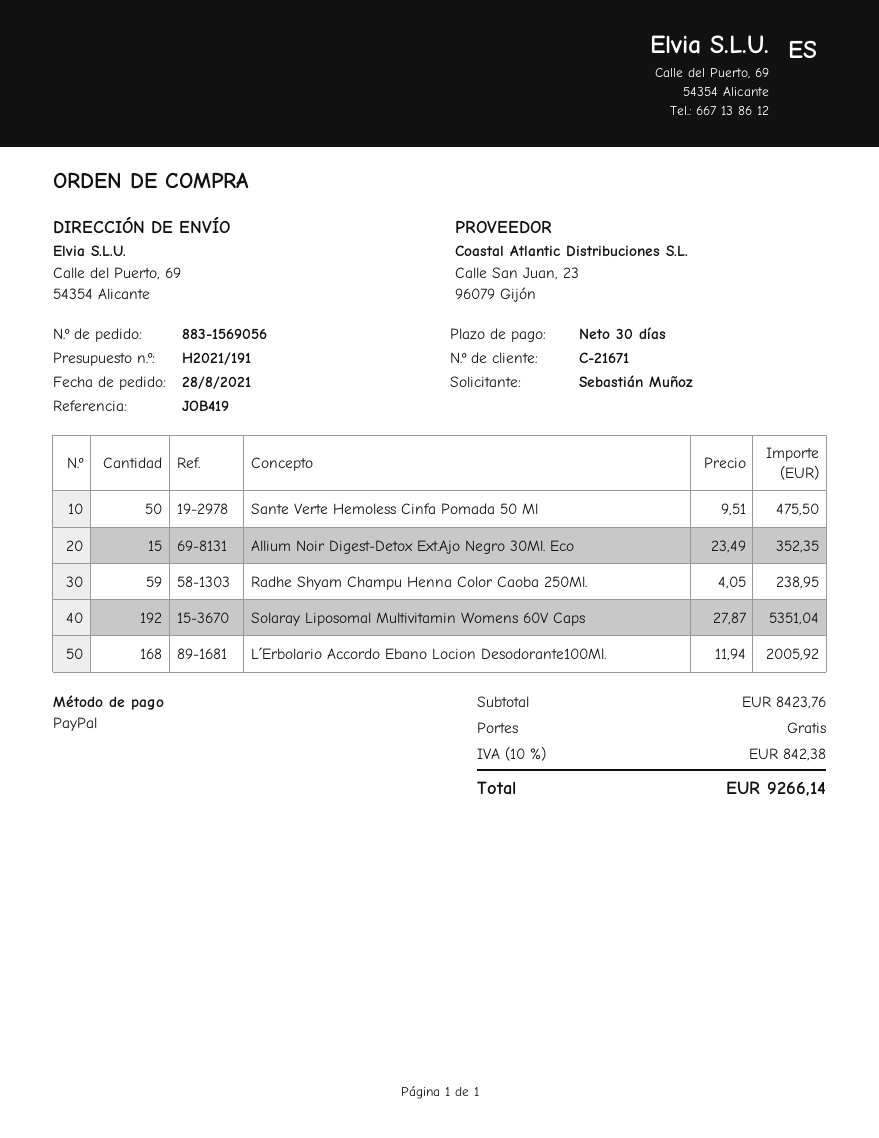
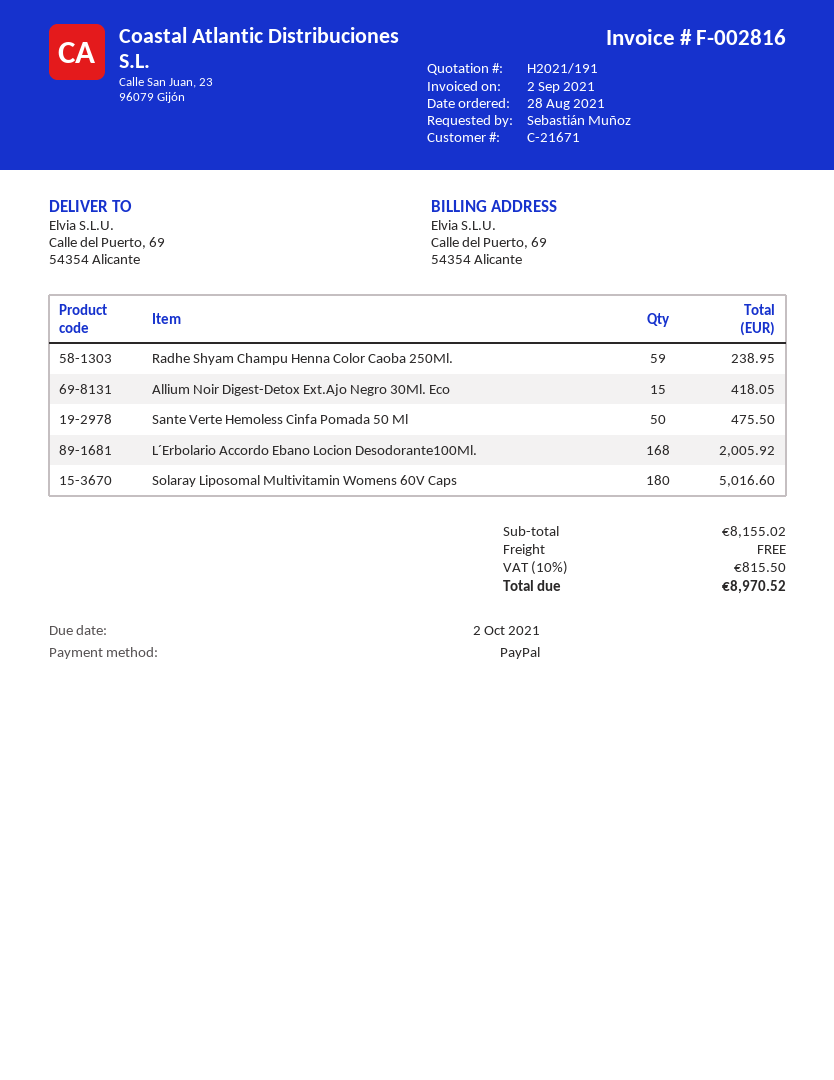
Allium Noir Digest-Detox Ext.Ajo Negro 30Ml. Eco: 15 for 352.35 -> 15 for 418.05
Solaray Liposomal Multivitamin Womens 60V Caps: 192 for 5351.04 -> 180 for 5016.60
subtotal: 8423.76 -> 8155.02
tax: 10% = 842.38 -> 10% = 815.50
total: 9266.14 -> 8970.52

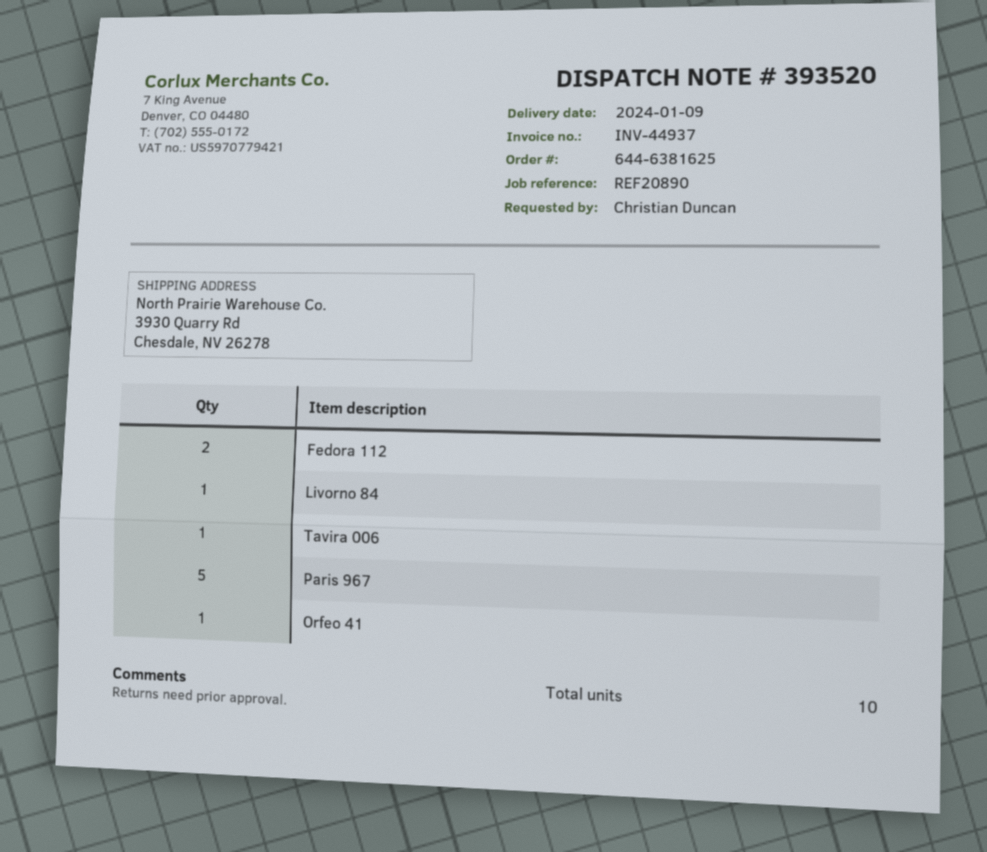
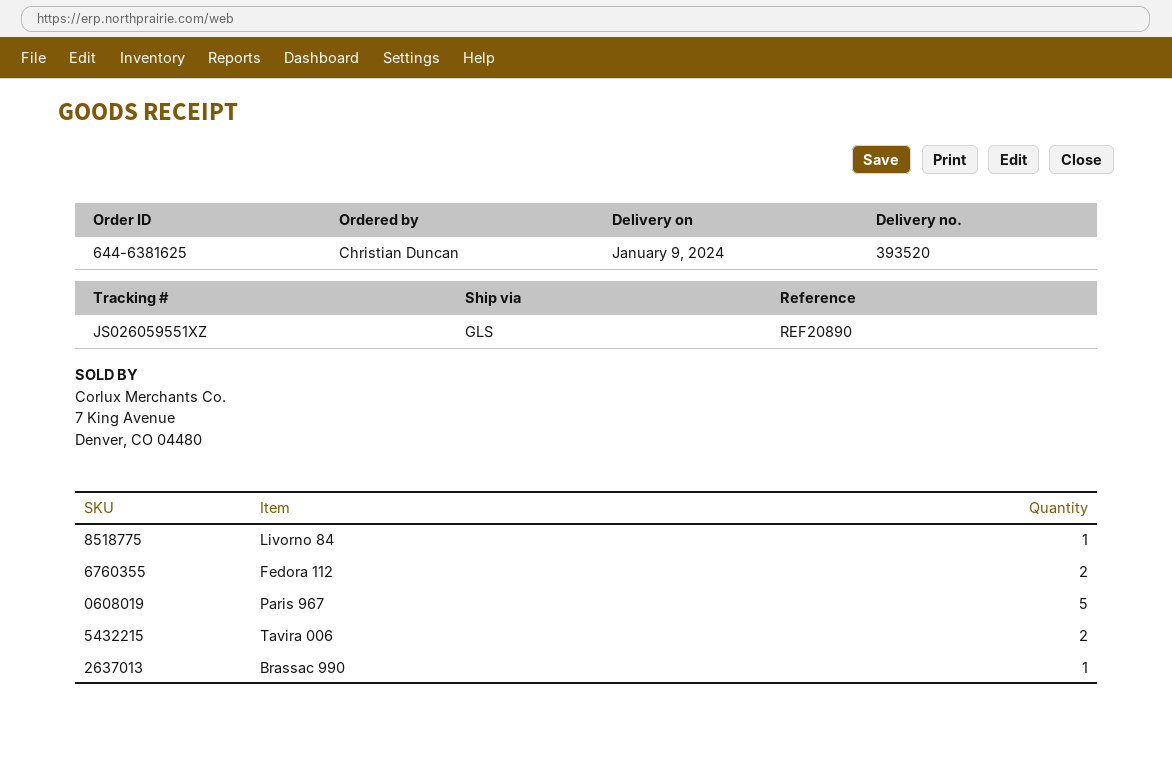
Tavira 006: 1 -> 2
Orfeo 41: 1 -> none
Brassac 990: none -> 1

*YOUR OBJECTIVE*. Your answer must be exactly the lines from the one with "subtotal: 8423.76 -> 8155.02" through the final line of the data, with no pictures in it.

*TASK OUTPUT*.
subtotal: 8423.76 -> 8155.02
tax: 10% = 842.38 -> 10% = 815.50
total: 9266.14 -> 8970.52

Tavira 006: 1 -> 2
Orfeo 41: 1 -> none
Brassac 990: none -> 1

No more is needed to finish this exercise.